Most people think the challenge is the mountain. It isn’t.
The real challenge is staying with yourself when it gets hard—
when your body wants to stop,
when your mind starts spinning stories,
and when walking away would be so much easier than walking forward.
This isn’t a story about summits.
It’s about the distance between who I’ve been and who I’m becoming—measured one uneven, breathless step at a time.
I’ve done seven Himalayan treks in the past fifteen and a half months.
Not because I’m an adrenaline junkie or looking for transformation.
I wasn’t trying to find myself in the mountains.
I was trying to stop losing myself in everyday life.
The kind of life where promises are made in notebooks and broken quietly by Tuesday.
Where motivation flares in the morning and disappears by dinner.
Where the voice in your head sounds wise, but is secretly terrified of failure—so it tells you to wait, to pause, to not try just yet.
I knew that voice well. I needed something stronger than it. Something that didn’t flinch.
So I climbed.
The mountain isn’t a metaphor. It doesn’t play along.
It doesn’t care if you’ve had a rough week or a broken heart.
It doesn’t care how many self-help books you’ve read or what your last therapist said.
It just waits for your next move—and mirrors it back to you.
You either walk, or you don’t.
That binary stripped everything down.
There’s no room for overthinking when you’re wheezing at 4,200 meters, wondering why the air feels like glass in your lungs.
No space for imposter syndrome when your thighs are burning and all you can think about is reaching the next rest stop without falling over.
You become brutally present. And in that presence, something honest wakes up.
I’ve always been the kind of person who shows up with intensity and leaves quietly when no one’s looking.
Big beginnings. Messy middles. Rarely a clean end.
Trekking didn’t fix that.
It just didn’t give me the option to disappear.
You don’t get to ghost your own effort in the middle of a glacier.
There’s no “I’ll try again tomorrow” when camp is 6 kilometers ahead and the sun is gone.
You move.

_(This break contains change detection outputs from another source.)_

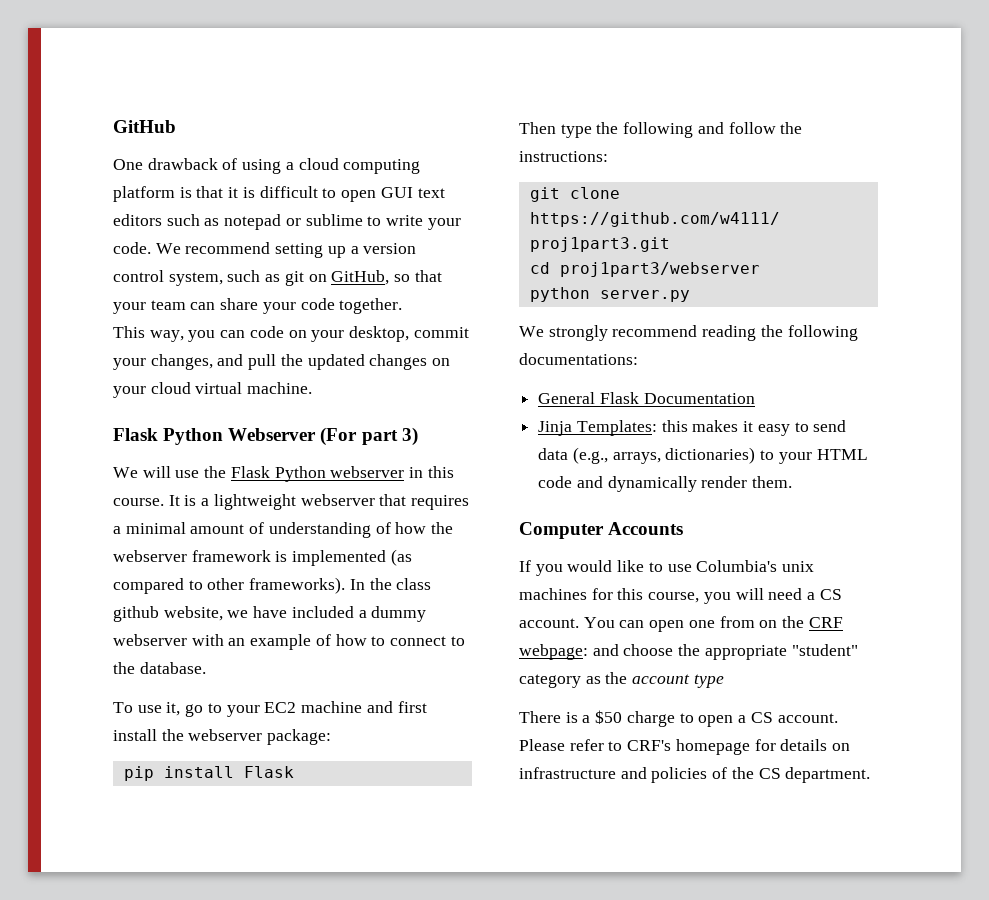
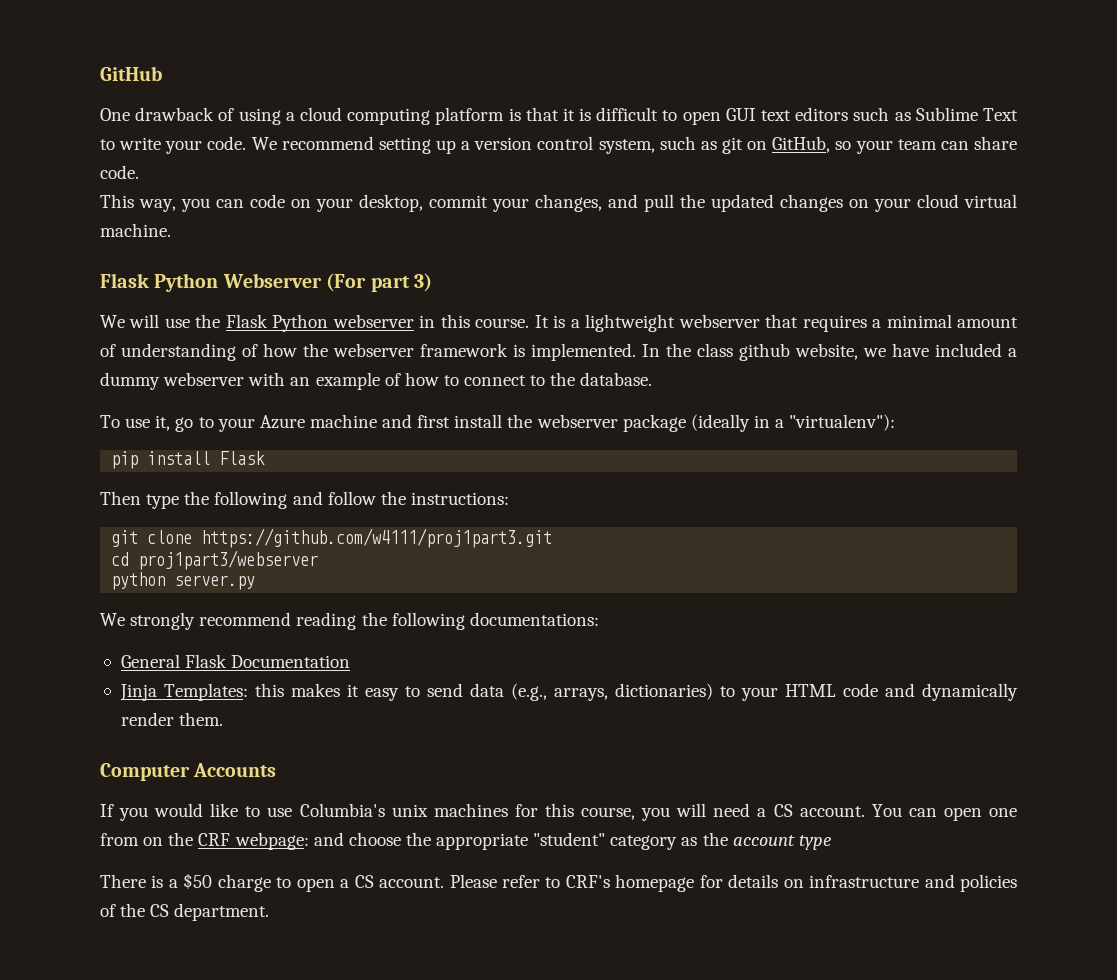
- One drawback of using a cloud computing platform is that it is difficult to open GUI text editors such as notepad or sublime to write your code.
+ One drawback of using a cloud computing platform is that it is difficult to open GUI text editors such as Sublime Text to write your code.
- We recommend setting up a version control system, such as git on GitHub, so that your team can share your code together.
+ We recommend setting up a version control system, such as git on GitHub, so your team can share code.
- It is a lightweight webserver that requires a minimal amount of understanding of how the webserver framework is implemented (as compared to other frameworks).
+ It is a lightweight webserver that requires a minimal amount of understanding of how the webserver framework is implemented.
- To use it, go to your EC2 machine and first install the webserver package:
+ To use it, go to your Azure machine and first install the webserver package (ideally in a "virtualenv"):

You commit. Or you get stuck.
That’s what changed me—not the scenery, not the sense of adventure, but the discipline of staying with something when it’s no longer exciting.
The summit was never the point. Summits are short-lived.
You’re up, you’re breathless, you’re cold. You take a photo. You smile.
And then the descent begins.
No one tells you that the descent is harder.
The thrill has passed. The energy is gone. And all that’s left is gravity, fatigue, and the quiet, gnawing awareness that this isn’t over.
But something strange happens there—when you keep walking even though you have nothing left to prove.
That’s when you begin to trust yourself. Not the shiny, motivated version.
The gritty one. The one who finishes.
People think you climb for the view. You don’t.
You climb for who you get to be on the way up.
For the voice in your head that says this is too much and the version of you that responds, and yet we continue.
That gap between panic and progress—that’s where your strength reveals itself.
And once you meet that part of yourself, the rest of life starts to change shape.
Deadlines feel lighter. Self-doubt loses volume.
You don’t need constant reassurance, because you’ve seen what you can do without it.
You’ve done something hard without anyone clapping.
You’ve kept a promise no one asked you to make.
You’ve stayed, even when leaving would’ve been easier.
I don’t trek to escape. I trek to return.
To the version of me that doesn’t scroll her way through hard days.
To the girl who says yes even when her lungs protest.
To the woman who finally knows how to hold her ground—not with force, but with quiet, unshakable resolve.
Each trek gave me another layer of that woman.
And none of it came at the summit.
It came in the parts no one photographs.
The breathless climbs. The silent doubts. The stubborn grace of not giving up.
That’s where I met the strength I’d been waiting to become.
And I’ve never abandoned myself since.